→ **MATERIAL TO PROCESS**
= Beginning of Section =

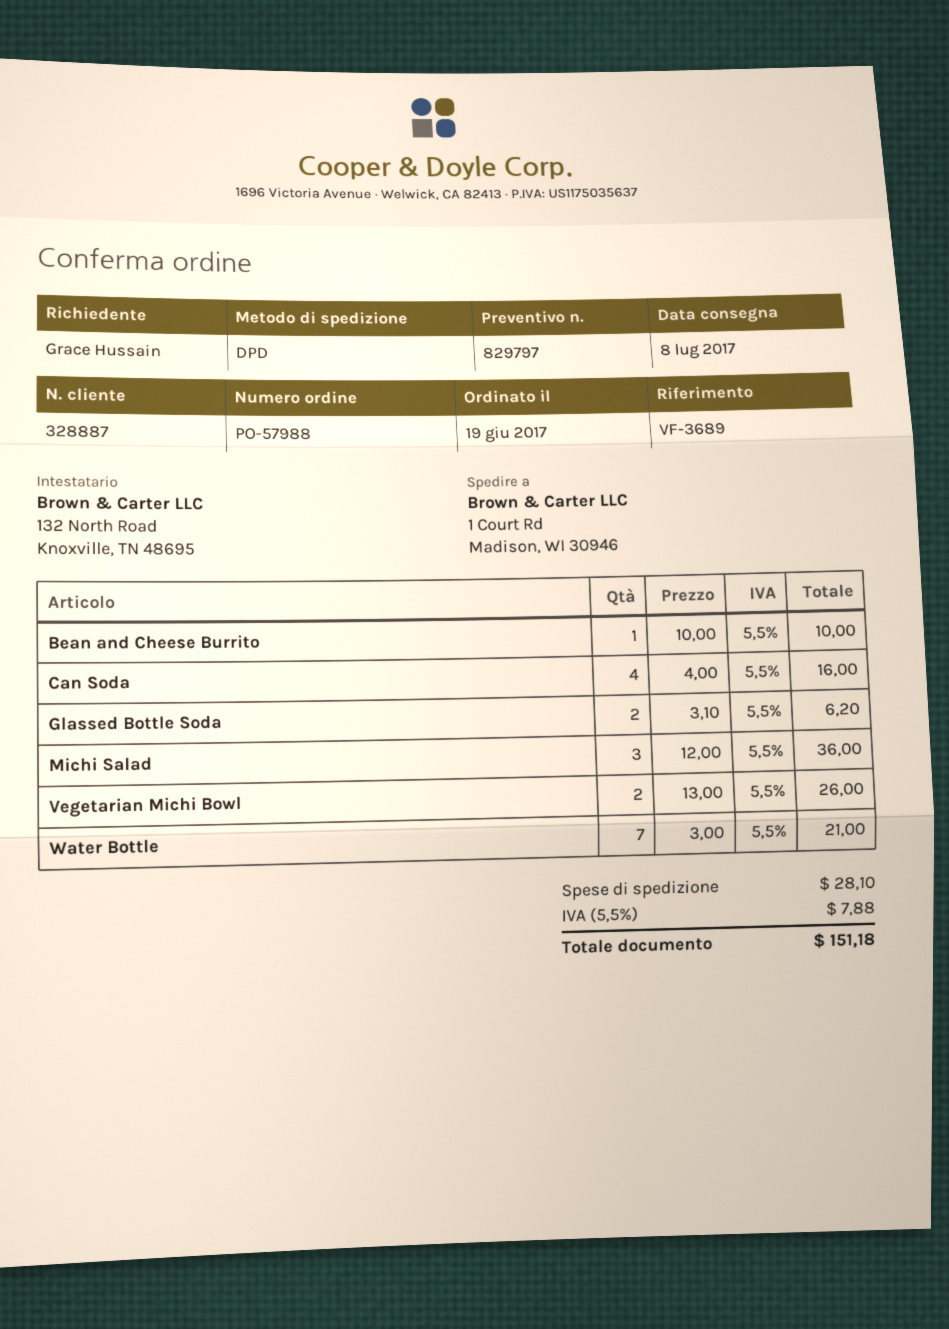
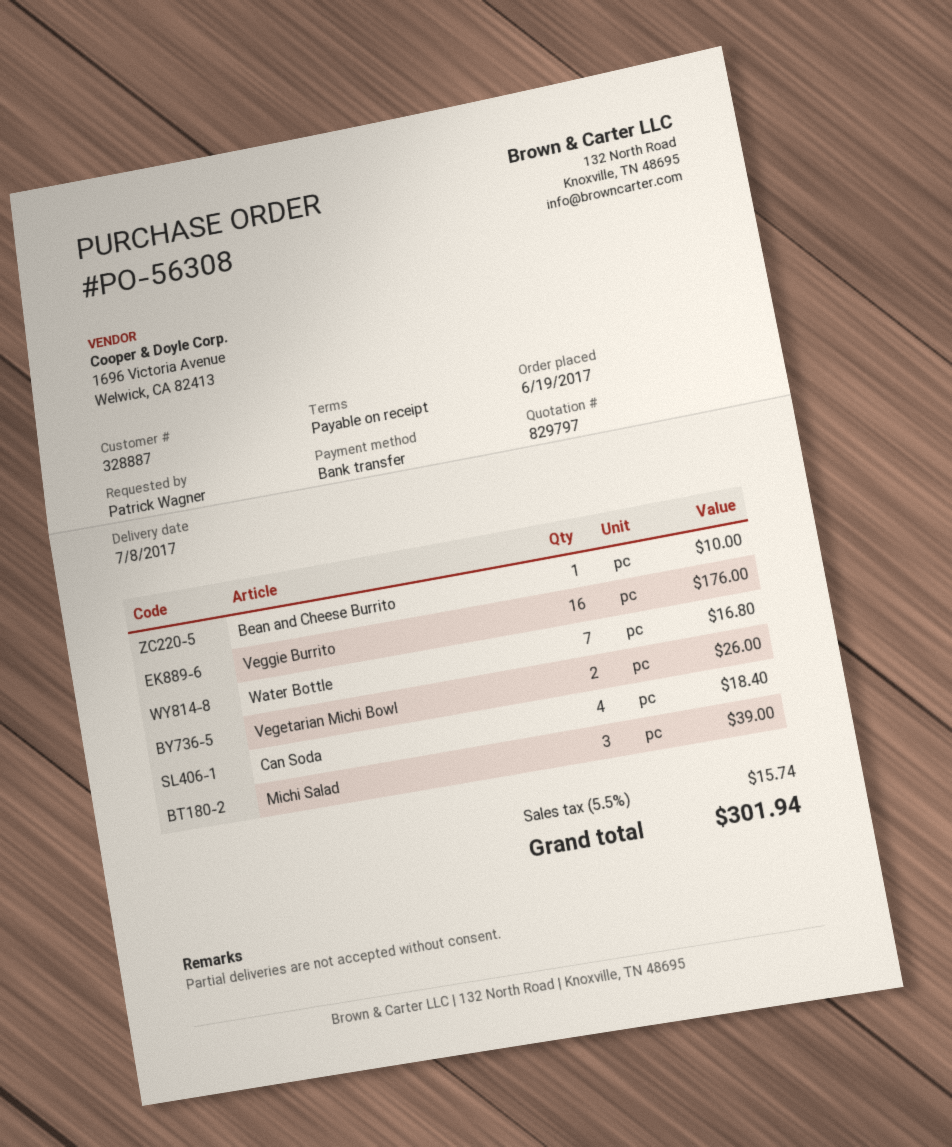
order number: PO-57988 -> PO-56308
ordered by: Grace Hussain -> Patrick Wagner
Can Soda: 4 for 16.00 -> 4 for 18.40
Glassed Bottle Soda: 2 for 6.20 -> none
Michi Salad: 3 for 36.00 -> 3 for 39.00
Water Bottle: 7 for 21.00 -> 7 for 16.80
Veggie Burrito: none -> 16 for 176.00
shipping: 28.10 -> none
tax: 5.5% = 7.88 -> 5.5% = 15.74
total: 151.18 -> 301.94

= End of Section =

In how many lines of the material above does the word "Bottle" appear? Reply with the number only.

2